How to cite this URL:
Khurana A. Are homoeopathic drugs being used for the treatment of COVID-19 patients, a kind of repurposing?. Indian J Res Homoeopathy [serial online] 2020 [cited 2021 May 16];14:231-2. Available from: https://www.ijrh.org/text.asp?2020/14/4/231/305251

The term 'drug repositioning' has been used interchangeably with 'drug repurposing' or 'drug reprofiling'. All these expressions are relatively synonymous for describing the process that seeks to discover new applications for an existing drug that was not previously referenced and not currently prescribed or investigated.[1] The term has been trending, with the medical world opening its treatment strategy for exploring all the options available from the existing pool of drugs, repurposed for the treatment of COVID-19.[2],[3] Although repurposing enables shorter trial periods, and lesser production costs, several issues emerge on the flipside, including effectiveness of these drugs, and intellectual property rights reservation.

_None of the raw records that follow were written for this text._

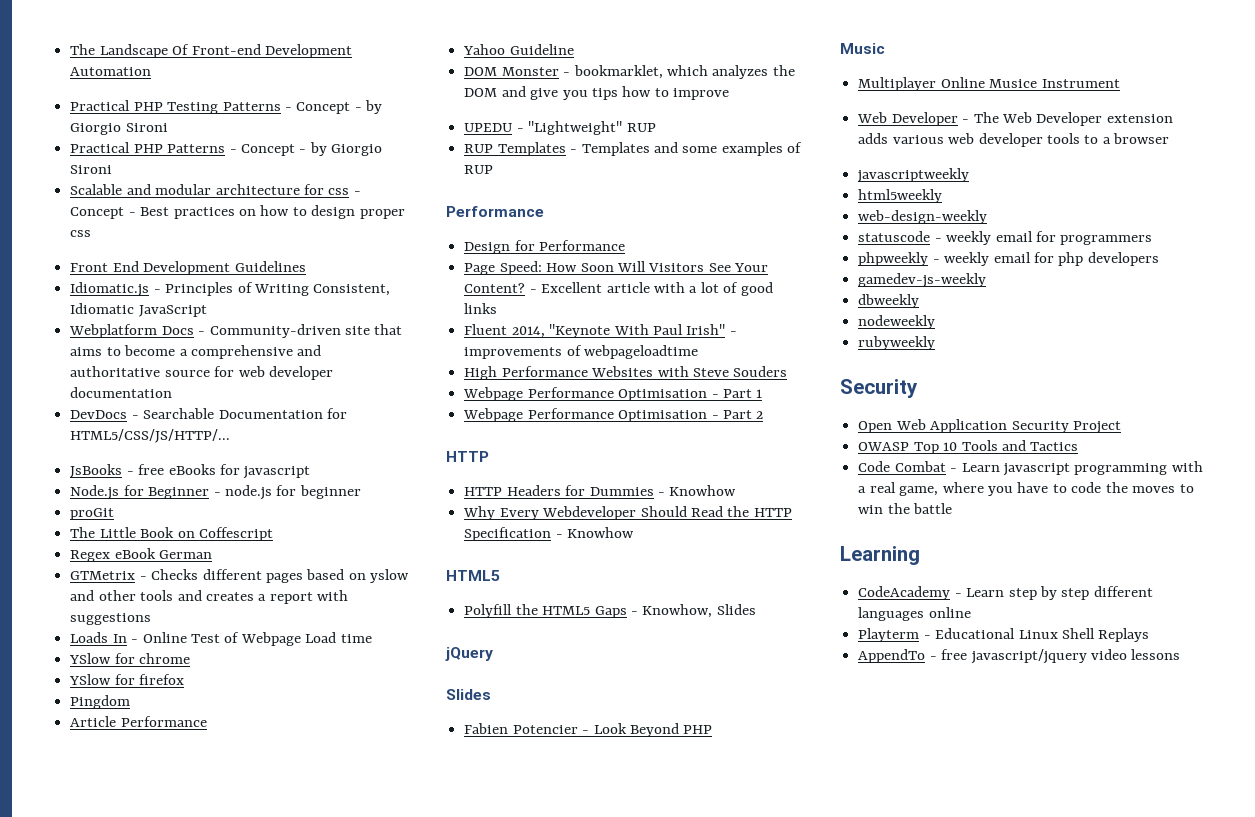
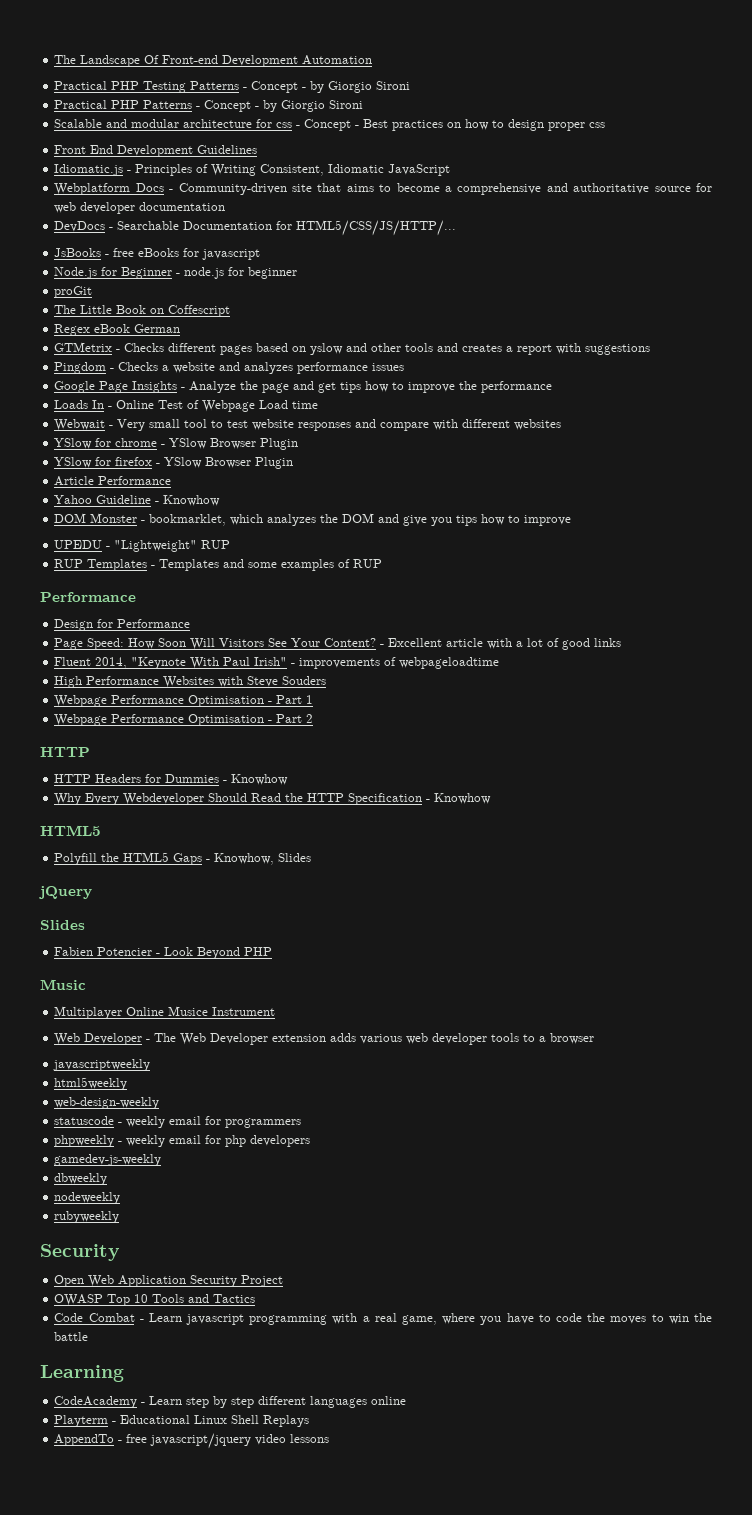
(152, 619) none -> [54,362,405,374] [54,381,553,393] // Pingdom - Checks a website and analyzes performance issues // Google Page Insights - Analyze the page and get tips how to improve the performance
(372, 638) none -> [54,419,562,431] // Webwait - Very small tool to test website responses and compare with different websites
(191, 658) none -> [161,438,299,450] - YSlow Browser Plugin
[70,695,131,709] // Pingdom -> [156,457,294,469] - YSlow Browser Plugin
(574, 49) none -> [155,495,221,506] - Knowhow

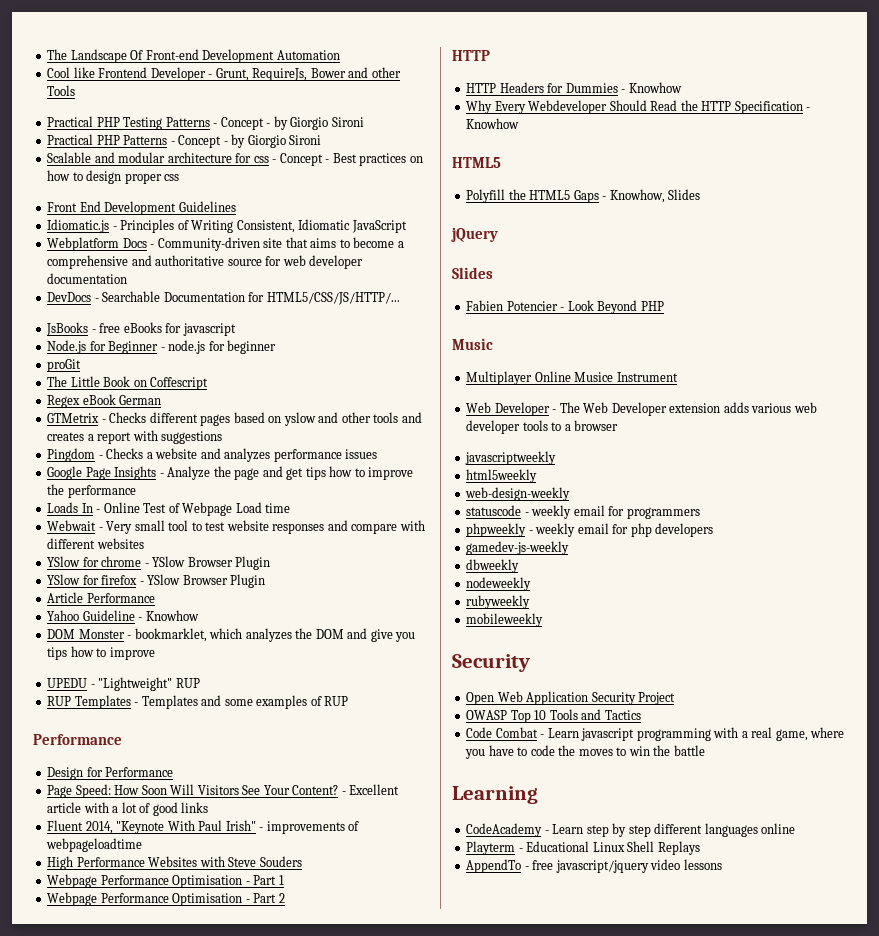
(373, 60) none -> [47,67,401,81] [47,85,76,96] // Cool like Frontend Developer - Grunt, RequireJs, Bower and other Tools
(120, 1217) none -> [466,613,544,627] // mobileweekly

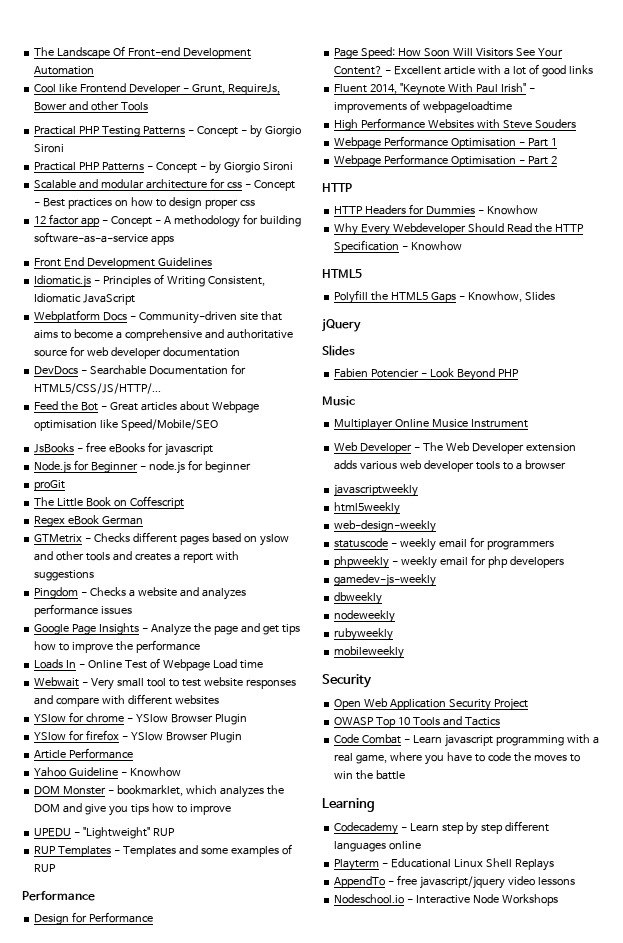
(180, 177) none -> [34,214,301,228] [34,232,175,245] // 12 factor app - Concept - A methodology for building software-as-a-service apps
(400, 298) none -> [34,401,259,413] [34,419,219,431] // Feed the Bot - Great articles about Webpage optimisation like Speed/Mobile/SEO
[466,823,543,837] CodeAcademy -> [334,822,399,835] Codecademy
(722, 864) none -> [334,894,558,906] // Nodeschool.io - Interactive Node Workshops

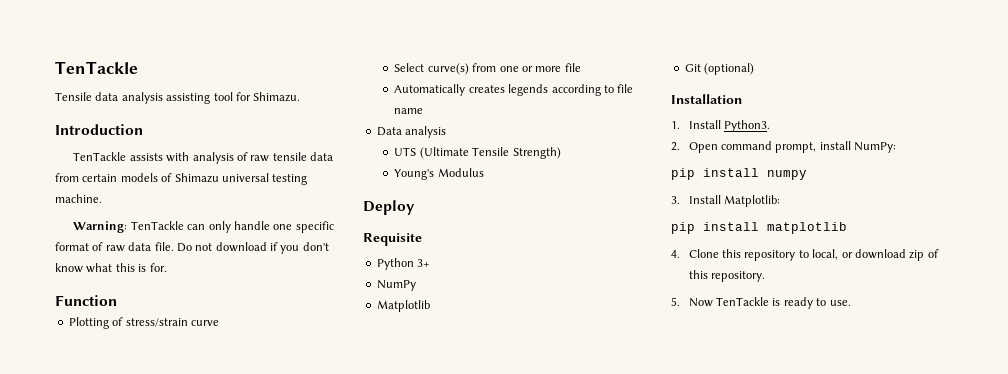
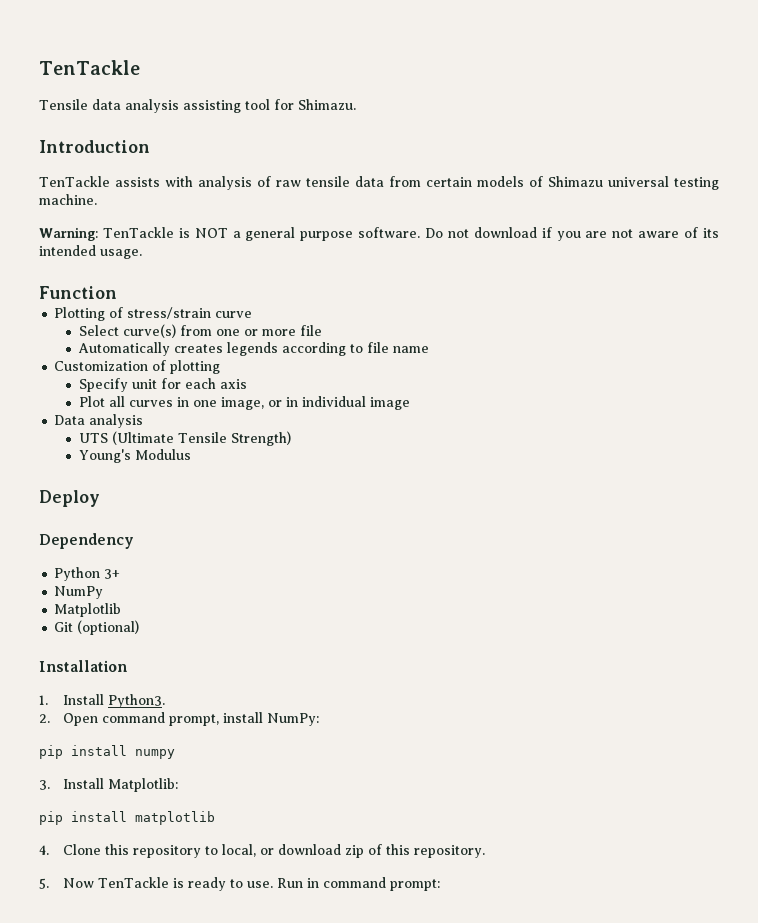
[187,221,334,233] [55,242,174,252] can only handle one specific format of raw data file. -> [178,227,421,241] is NOT a general purpose software.
[302,242,329,251] [55,263,167,273] don't know what this is for. -> [585,227,720,238] [39,245,142,259] are not aware of its intended usage.
(424, 111) none -> [54,360,221,374] [78,378,247,392] [78,396,410,410] // Customization of plotting // Specify unit for each axis // Plot all curves in one image, or in individual image
[363,233,422,246] Requisite -> [39,533,134,549] Dependency
(851, 303) none -> [277,877,441,891] Run in command prompt:

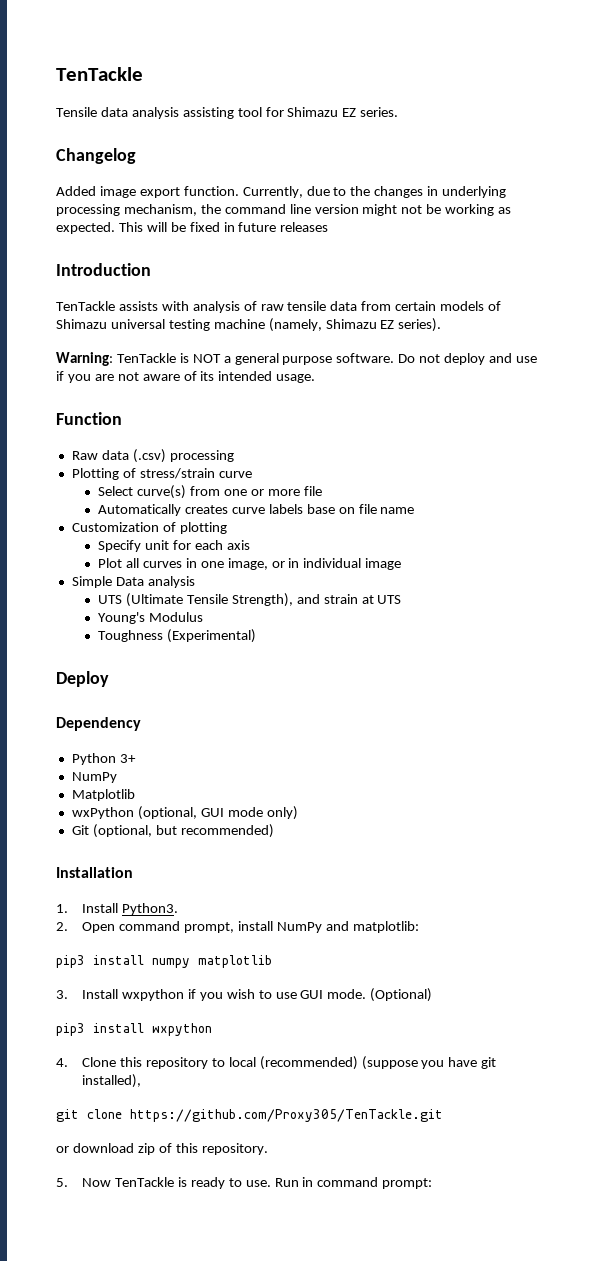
[297,99,356,110] Shimazu. -> [287,107,399,117] [56,148,136,164] [56,186,507,198] [56,204,512,216] [56,222,329,234] Shimazu EZ series. // Changelog // Added image export function. Currently, due to the changes in underlying processing mechanism, the command line version might not be working as expected. This will be fixed in future releases
[39,194,97,205] machine. -> [213,318,442,332] machine (namely, Shimazu EZ series).
[473,227,537,238] download -> [444,353,537,365] deploy and use
(117, 292) none -> [71,449,234,463] // Raw data (.csv) processing
[226,342,363,356] legends according to -> [231,504,355,514] curve labels base on
(410, 403) none -> [71,576,112,588] Simple
[230,431,291,446] Strength) -> [231,593,402,607] Strength), and strain at UTS
(191, 454) none -> [98,629,256,643] // Toughness (Experimental)
[54,620,140,635] Git (optional) -> [71,806,298,820] [71,824,274,838] wxPython (optional, GUI mode only) // Git (optional, but recommended)
[267,713,320,726] [39,745,63,759] NumPy: // pip -> [276,921,419,933] [56,955,85,968] NumPy and matplotlib: // pip3
(175, 754) none -> [198,955,272,968] matplotlib
[108,778,179,792] [39,811,215,825] Matplotlib: // pip install matplotlib -> [121,988,433,1002] [56,1023,212,1036] wxpython if you wish to use GUI mode. (Optional) // pip3 install wxpython
[222,844,257,857] local, -> [228,1056,497,1070] [82,1074,142,1088] [56,1109,443,1122] local (recommended) (suppose you have git installed), // git clone https://github.com/Proxy305/TenTackle.git //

In just 6 months, the world's largest randomised controlled trial (RCT) on COVID-19 therapeutics has generated conclusive evidence on the effectiveness of repurposed drugs for the treatment of COVID-19. The study, which spans more than thirty countries, looked at the effects of these treatments on overall mortality, initiation of ventilation and duration of hospital stay in hospitalised patients. Interim results from the Solidarity Therapeutics Trial, coordinated by the World Health Organization, indicate that remdesivir, hydroxychloroquine, lopinavir/ritonavir and interferon regimens appeared to have little or no effect on 28-day mortality or the in-hospital course of COVID-19 among hospitalised patients.[4] The results of the trial are under review for publication in a medical journal and have been uploaded as pre-print at medRxiv.[5]

Talking of us, if we say the homoeopathic medicines we are giving to treat COVID-19 patients are repurposed flu drugs that we have been giving to the patients for ages, will that be a correct statement to make? Are we repurposing our age-old drugs for COVID-19? As per one perspective, the repurposed approach to the drugs goes well with our medical counterparts of modern medicine, and they do understand that what we are giving is what 'best' we can in the yet-underexplored territory of COVID-19. But then again, were we ever prescribing any homoeopathic medicine for flu before? Was it not the 'Pulsatilla', the 'Gelsemium' or the 'Arsenic album' that were being given medicines, regardless of the disease? In that sense, where is the repurposing? How is a Gelsemium influenza patient different for me than a Gelsemium COVID-19 patient?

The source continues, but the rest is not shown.